Draconian federal sentences imposed at the whim of federal prosecutors (who usually defer to the milder state courts) for drug offenses only dimly related to interstate commerce are nothing for liberals to defend. And, the debates over medical marjuania and the right to die indicate the benefits of providing states with more flexibility in this area. Why should one end up in federal court if one robs a bank, but in state court if one robs a jewelry store? And, why should issues like whether a felon should be able to possess a gun in a particular state be an issue of federal law? What makes sense in Rhode Island may not make sense in Wyoming.

Such a shift would impose a relatively modest burden on state courts, which are already responsible for criminal cases which have put 91% of the people in prison and 99% of the people on death row. But, it would bring criminal cases into the more reality based state court criminal justice system (even Alabama recognizes the need to control prison expenditures through more sensible sentencing), and would put the hot button issue of urban crime into the hands of the people who live with it, jurors drawn from urban counties and judges selected for those counties (usually from the ranks of local county bars), rather than much larger jury pools used in federal court and politically appointed, frequently hard core conservative federal judges.

Similar considerations apply to civil cases. Through historical accident, for example, civil employment cases are tried to a great extent in federal court. These cases make up about 20% of federal civil cases other than prisoner's petitions (table 325). They are tried before federal judges, who are often conservatives hostile to the very idea that employees should be able to sue their employers, and before usually much less diverse juries than would be available in state court. Also, federal court is generally more expensive to bring suit in, if for no other reason than that 98% of civil suits are brought in state court reducing the pool of lawyers familiar with federal procedures. Why shouldn't liberals favor keeping federal employment laws on the book, but reserving them to state courts, subject only to U.S. Supreme Court review, except in intestate class action cases?

Likewise, why should diversity cases which make up around 40% of the federal docket, exist at all anymore, at least in intrastate cases? As I have noted before, a large share of these cases involve situations where diversity of citizenship is little more than a legal fiction, because an interstate corporation with widespread local operations happens to have a headquarters in another state. And, there are more important uses of federal judicial resources than insuring that an out of state driver doesn't get hometowned in a case arising out of an automobile accident with a local resident (usually with the same attendant inconvenience of having to hire a local lawyer and go to out of state court proceedings, and the same entirely hometown jury and state laws, as a state court). These changes, because most civil cases are already tried in state court, would have an even smaller impact on the states.
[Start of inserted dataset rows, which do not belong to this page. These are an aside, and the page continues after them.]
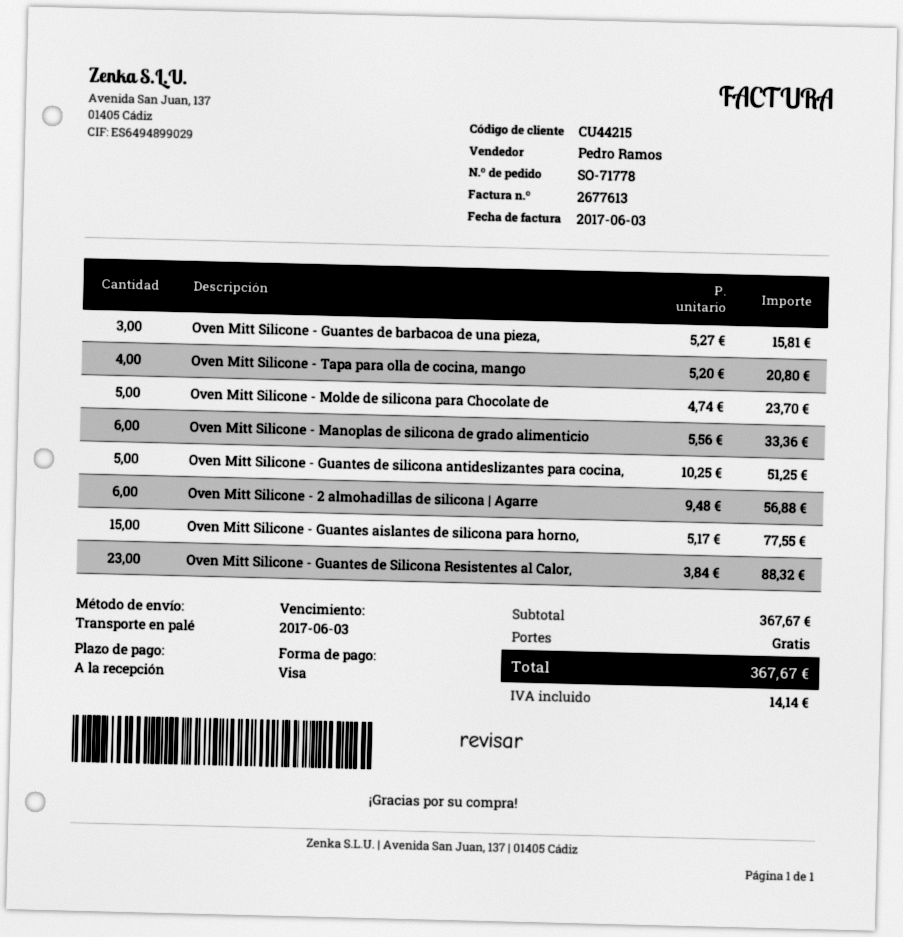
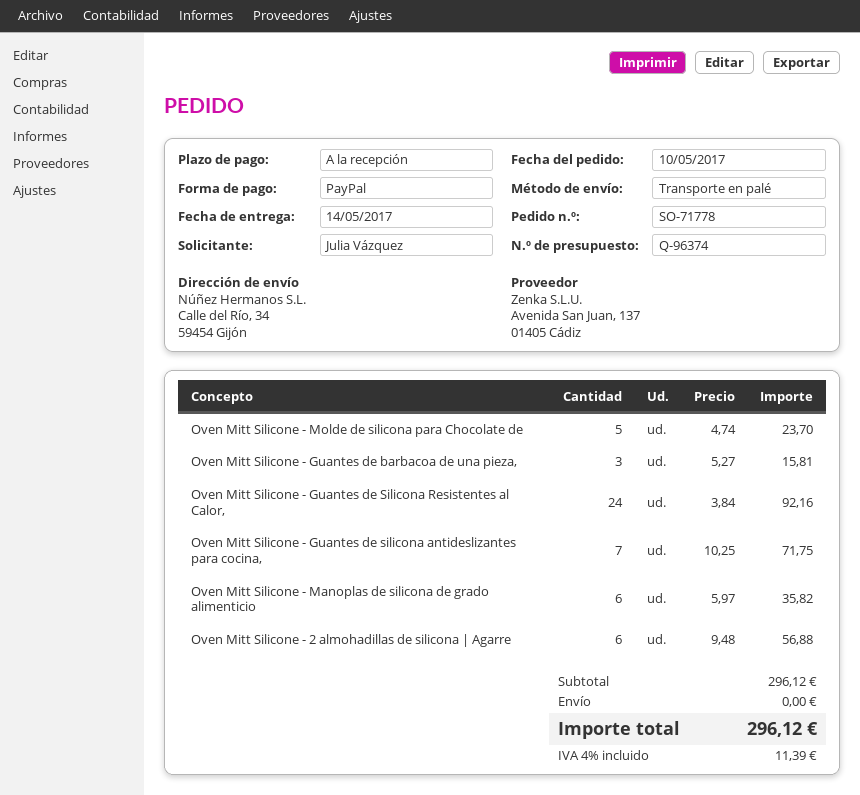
payment method: Visa -> PayPal
Oven Mitt Silicone - Tapa para olla de cocina, mango: 4 x 5.20 = 20.80 -> none
Oven Mitt Silicone - Manoplas de silicona de grado alimenticio: 6 x 5.56 = 33.36 -> 6 x 5.97 = 35.82
Oven Mitt Silicone - Guantes de silicona antideslizantes para cocina,: 5 x 10.25 = 51.25 -> 7 x 10.25 = 71.75
Oven Mitt Silicone - Guantes aislantes de silicona para horno,: 15 x 5.17 = 77.55 -> none
Oven Mitt Silicone - Guantes de Silicona Resistentes al Calor,: 23 x 3.84 = 88.32 -> 24 x 3.84 = 92.16
subtotal: 367.67 -> 296.12
tax: 14.14 -> 11.39
total: 367.67 -> 296.12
A major reduction of the scope of the federal court docket, would reduce the influence of an already conservative judiciary on cases with only dim connections to the nation as a whole, would reduce the extent of burdensome service on federal juries often much further from jurors homes, and would focus the resources of the federal courts on addressing those cases where the federal courts are most indispensible, cases arising out of the operations of the United States government itself, and cases, such as civil rights cases and habeas corpus cases, where the United States courts can act as an honest broker between local governments and their citizens in a way that local judges, who often depend upon those very local governments for their own funding, can not.